• THE PROBLEM:
Collect each line of the entries that holds the string "none".

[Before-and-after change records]
BEGIN
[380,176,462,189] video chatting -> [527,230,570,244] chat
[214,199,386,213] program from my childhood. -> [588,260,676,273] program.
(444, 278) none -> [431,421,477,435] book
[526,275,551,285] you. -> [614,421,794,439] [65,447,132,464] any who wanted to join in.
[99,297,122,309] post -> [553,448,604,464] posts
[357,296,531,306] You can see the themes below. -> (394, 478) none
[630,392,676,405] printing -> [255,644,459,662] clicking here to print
END
BEGIN
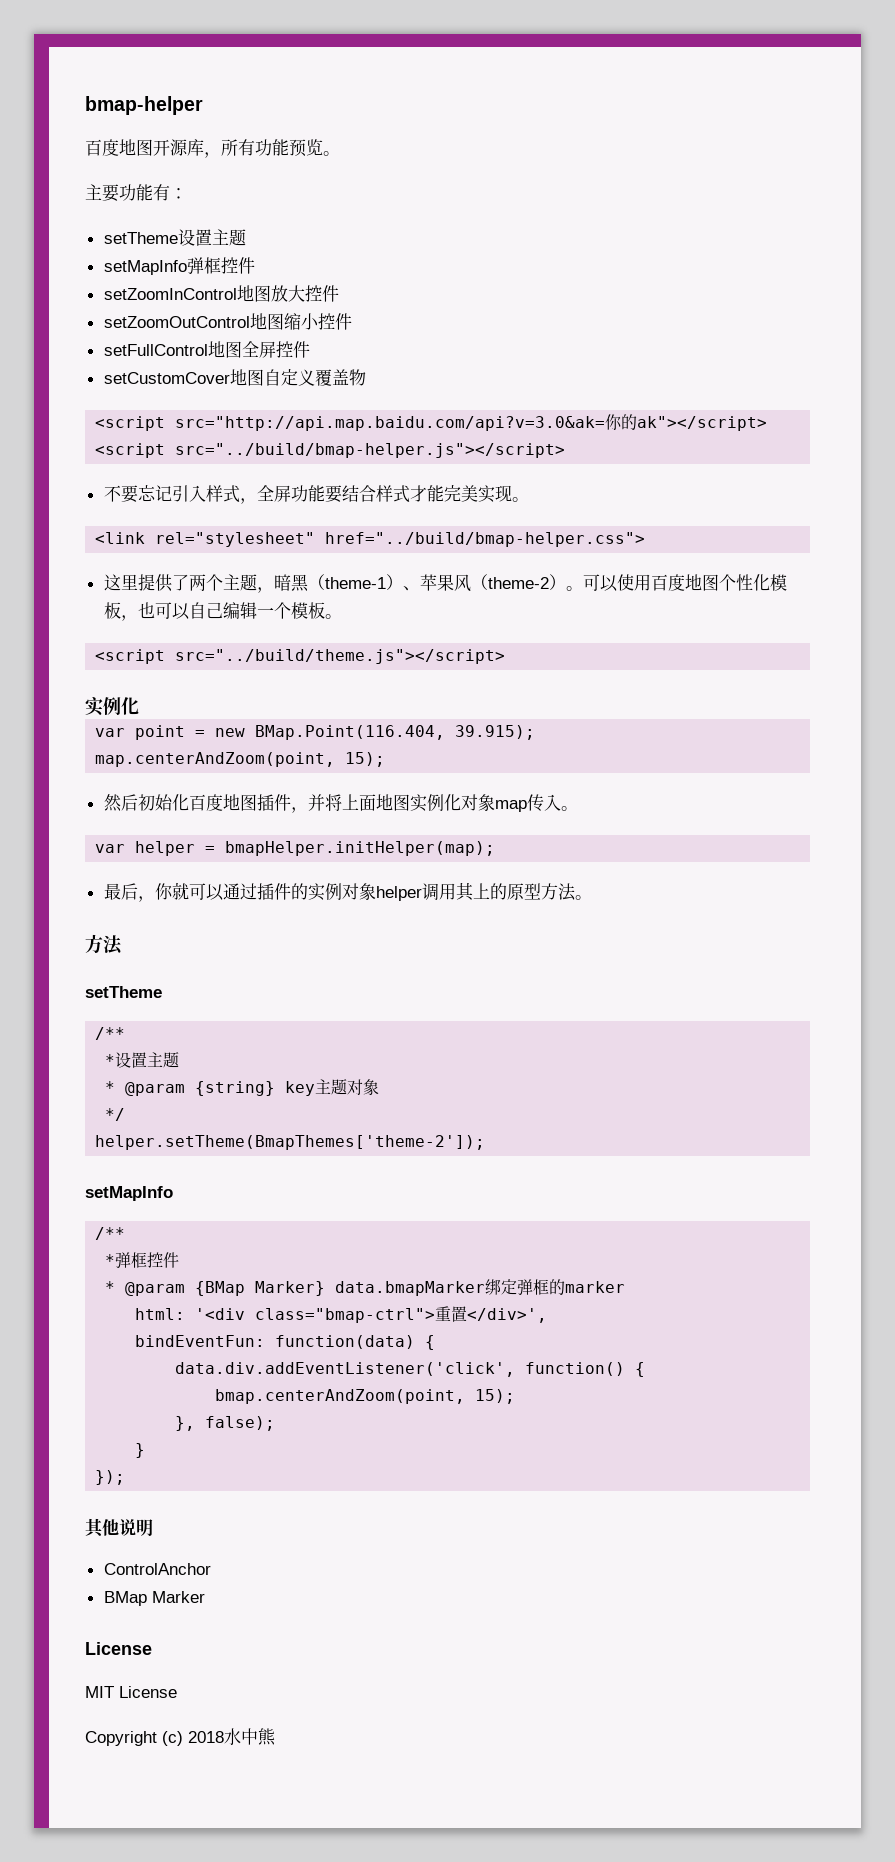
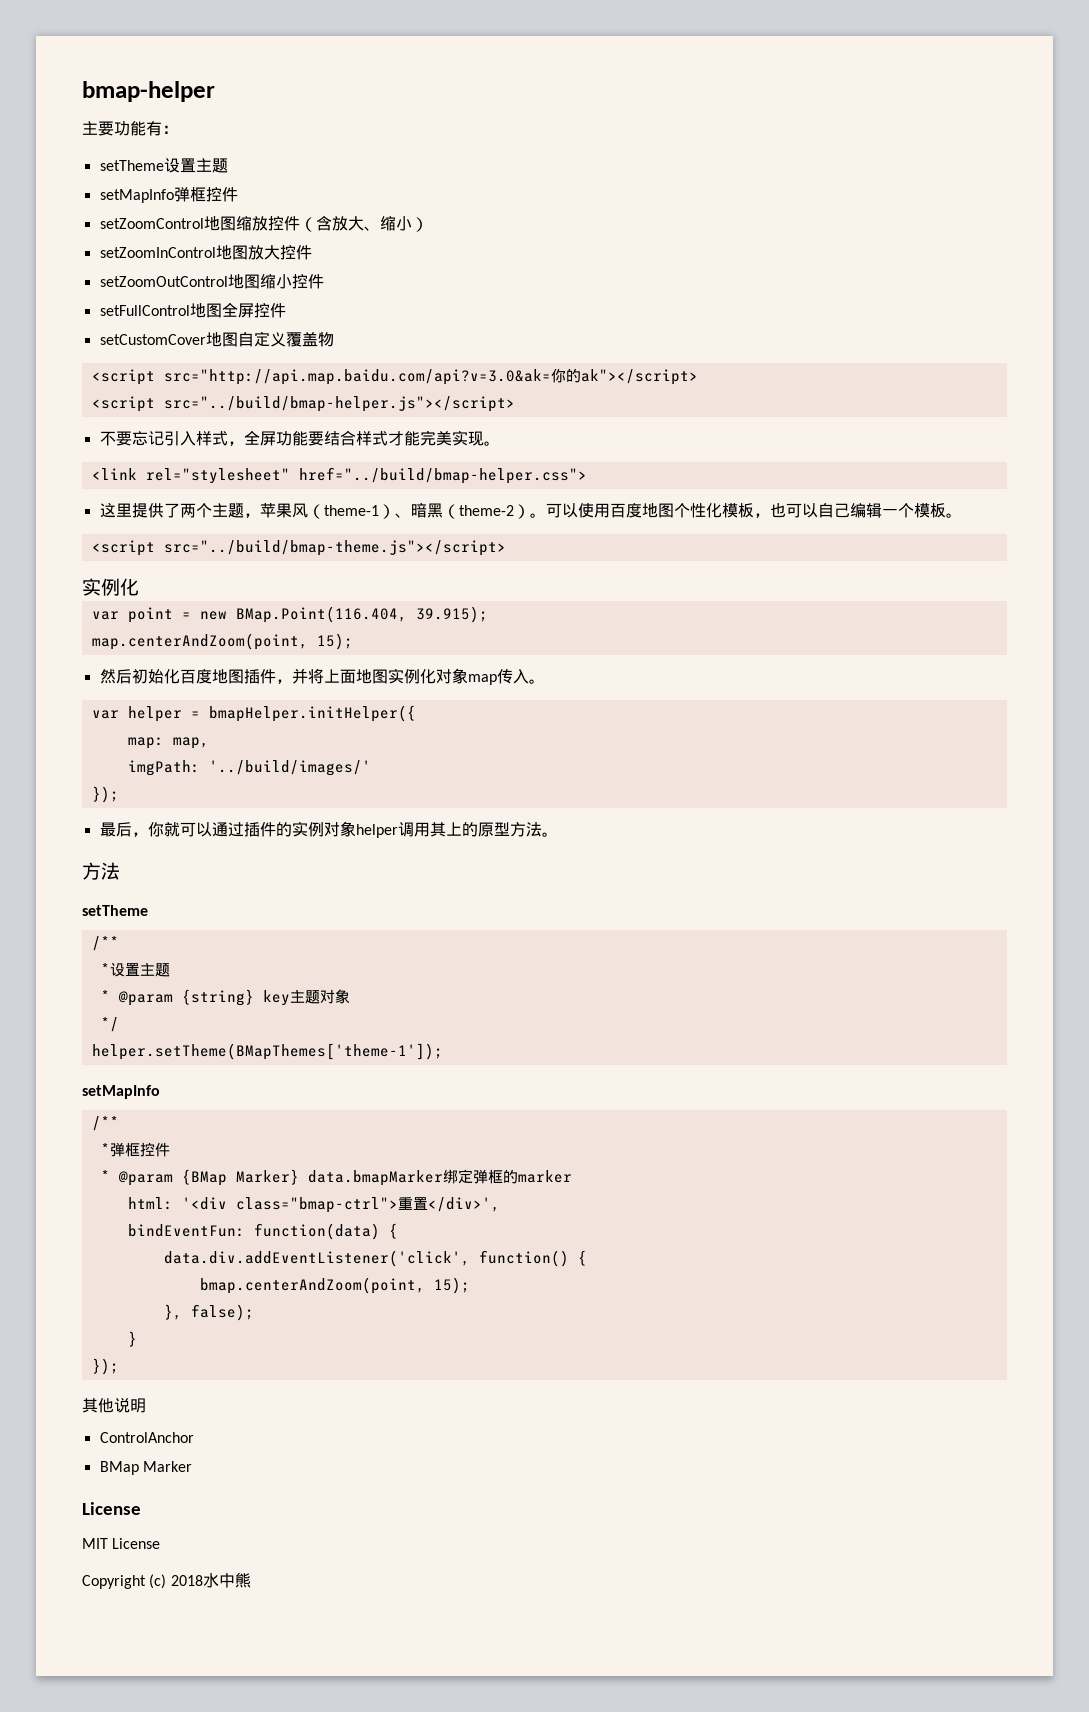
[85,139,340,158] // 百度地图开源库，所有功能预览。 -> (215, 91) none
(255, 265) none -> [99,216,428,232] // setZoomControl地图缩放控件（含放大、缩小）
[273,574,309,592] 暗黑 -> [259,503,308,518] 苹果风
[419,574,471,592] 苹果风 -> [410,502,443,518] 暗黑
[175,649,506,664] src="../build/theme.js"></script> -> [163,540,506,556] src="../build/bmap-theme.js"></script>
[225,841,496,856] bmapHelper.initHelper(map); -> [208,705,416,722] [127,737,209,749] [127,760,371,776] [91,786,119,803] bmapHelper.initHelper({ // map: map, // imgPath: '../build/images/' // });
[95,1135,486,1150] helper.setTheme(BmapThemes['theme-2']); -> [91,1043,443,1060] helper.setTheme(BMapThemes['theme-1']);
END
• OUTPUT BELOW:
(444, 278) none -> [431,421,477,435] book
[357,296,531,306] You can see the themes below. -> (394, 478) none
[85,139,340,158] // 百度地图开源库，所有功能预览。 -> (215, 91) none
(255, 265) none -> [99,216,428,232] // setZoomControl地图缩放控件（含放大、缩小）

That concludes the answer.